Financial markets, however, are taking a different tack. After a wild day of bond trading, investors who bet on rate movements are now factoring in about 0.4 percentage points of rate rises by the end of the year. Before yesterday, only 0.25 percentage points - or one typical Reserve Bank rate rise - were reckoned on.

"It was pretty savage," a senior economist at nabCapital, David de Garis, said of the day's trading.

Comments from the US Federal Reserve chairman, Ben Bernanke, triggered massive market swings. Dr Bernanke warned about the need for central banks to lift rates to combat inflation expectations.

The market gyrations came amid more evidence of a dramatic fall in confidence among prospective home buyers.

Housing finance figures released by the Bureau of Statistics showed the value of new housing loans dropped 3 per cent in April - the third month in a row of solid falls.

"Recent rate hikes have clearly spooked home buyers," a CommSec economist, Savanth Sebastian, said.

Loans for owner-occupied housing slumped by 4.9 per cent in the month, while loans for investment purposes increased by 1.4 per cent.
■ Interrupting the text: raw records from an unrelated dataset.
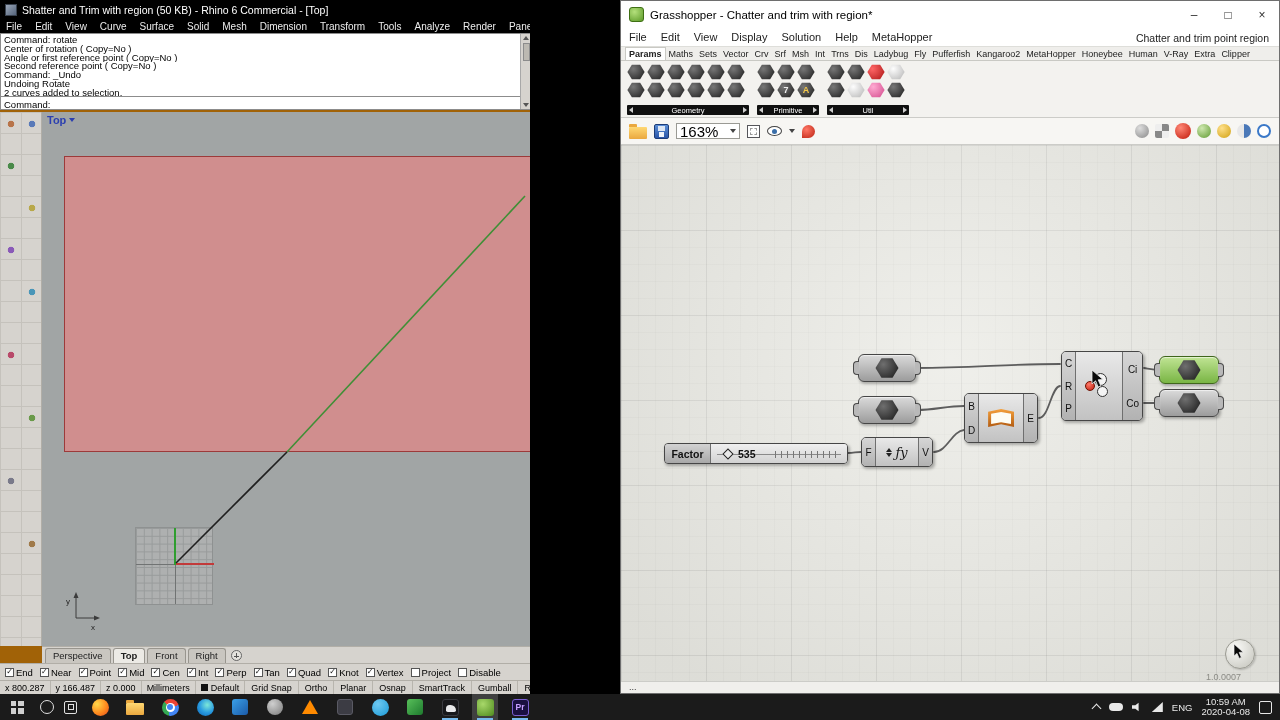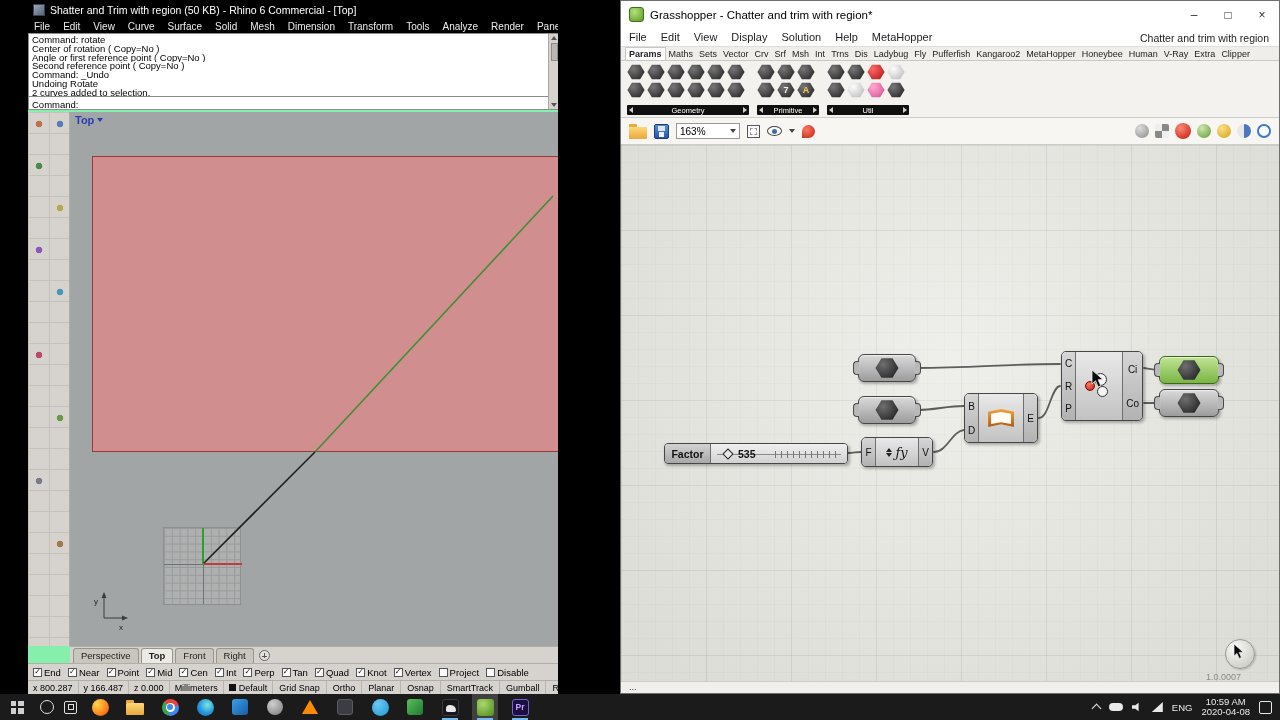--- a/index.html
+++ b/index.html
@@ -8,7 +8,7 @@
           font-family:"Liberation Sans",sans-serif;color:#000;}
 
   
-  #rhino{position:absolute;left:0;top:0;width:530px;height:694px;background:#86efac;overflow:hidden;margin-left:28px;}
+  #rhino{position:absolute;left:0;top:0;width:530px;height:694px;background:#a16207;overflow:hidden;}
   .rh-titlebar{position:absolute;left:0;top:0;width:100%;height:20px;background:#000;color:#fff;
     display:flex;align-items:center;gap:5px;padding-left:5px;font-size:10.5px;}
   .rh-appicon{width:12px;height:12px;background:linear-gradient(135deg,#9aa7b8,#55647c);border:1px solid #39424f;flex:0 0 auto;}

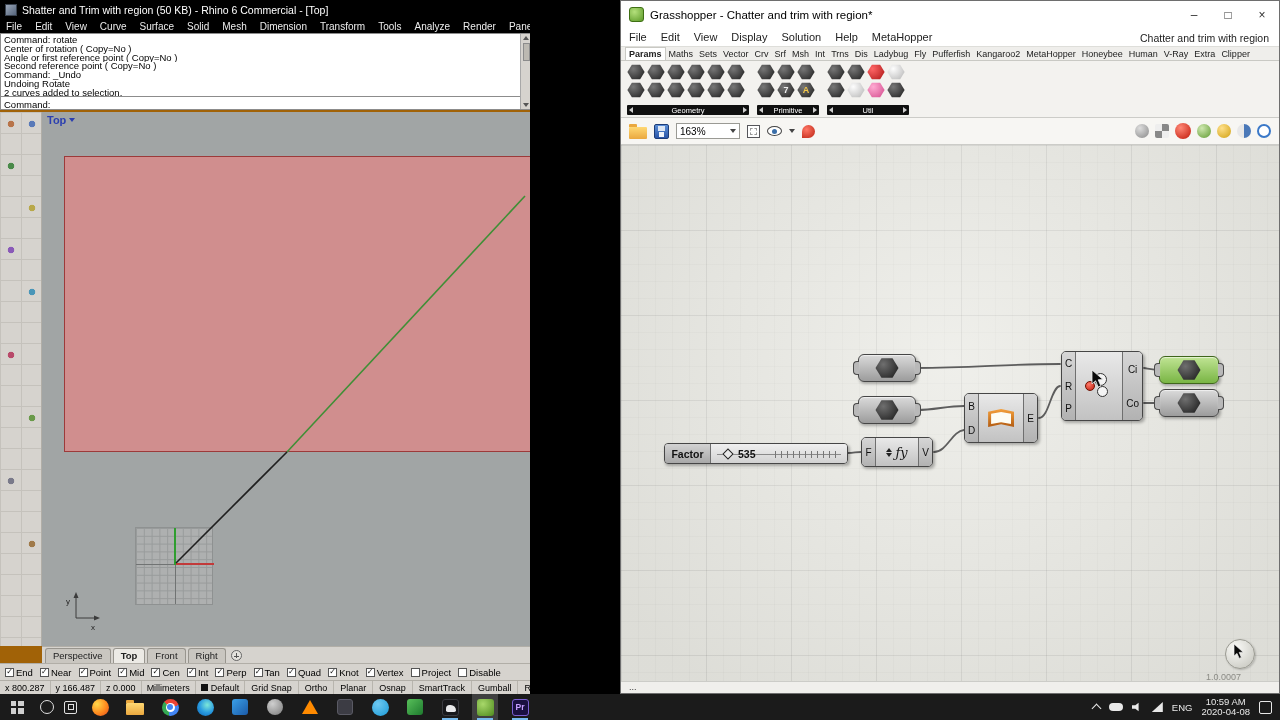--- a/index.html
+++ b/index.html
@@ -479,7 +479,7 @@
         <span class="rh-menu-item" style="color:#222">Help</span>
         <span class="rh-menu-item" style="color:#222">MetaHopper</span>
       </nav>
-    <span class="gh-docname" style="position:absolute;right:10px;top:31px;font-size:10.5px;">Chatter and trim with region</span>
+    <span class="gh-docname" style="position:absolute;right:10px;top:31px;font-size:10.5px;">Chatter and trim point region</span>
 
     <div class="gh-tabs">
 

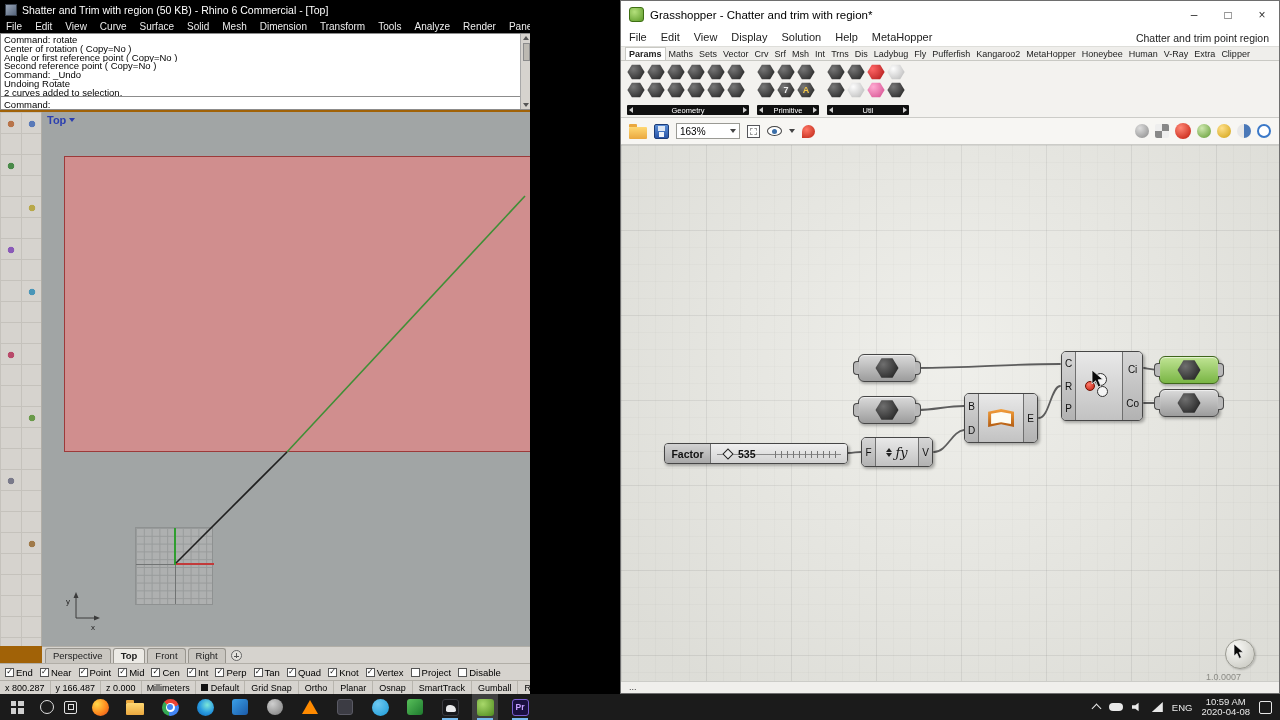--- a/index.html
+++ b/index.html
@@ -145,7 +145,7 @@
   .icon-save::before{content:"";position:absolute;left:3px;right:3px;top:1px;height:5px;background:#dce6f4;}
   .icon-save::after{content:"";position:absolute;left:4px;right:4px;bottom:1px;height:5px;background:#f0f4fa;}
   .zoom-box{width:64px;height:16px;background:#fff;border:1px solid #9a9a94;display:flex;align-items:center;
-    font-size:10px;padding:0 3px;justify-content:space-between;}
+    font-size:15px;padding:0 3px;justify-content:space-between;}
   .caret-down{width:0;height:0;border-left:3.5px solid transparent;border-right:3.5px solid transparent;border-top:4px solid #444;}
   .icon-frame{width:13px;height:13px;border:1px solid #55555a;position:relative;background:#fff;}
   .icon-frame::before{content:"";position:absolute;inset:2px;border:1px dashed #999;}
"The housing market is in the midst of a serious decline," said Joshua Williamson, a senior strategist at TD Securities.

"This is despite strong migration and population growth rates that add to the underlying demand for new housing."

There are also signs the jobs market is starting to weaken. Employment has been a pillar of strength for the economy as the housing and retail sectors groan under the weight of higher interest rates.

But the total number of jobs advertised in major newspapers and on the internet fell by 1.7 per cent in May, which was the third decline this year in the series compiled by the ANZ.

Official jobs figures to be released tomorrow will give a clearer picture of whether employment has started to weaken alongside the broader economy.

The building and construction industry said it was likely the housing market would continue to weaken.

"For the residential building market, a recent spike in petrol prices, on top of higher interest rates, runs the risk of worsening consumer confidence and affecting home buyer behaviour over the remainder of the year," the chief economist at Master Builders Australia, Peter Jones, said.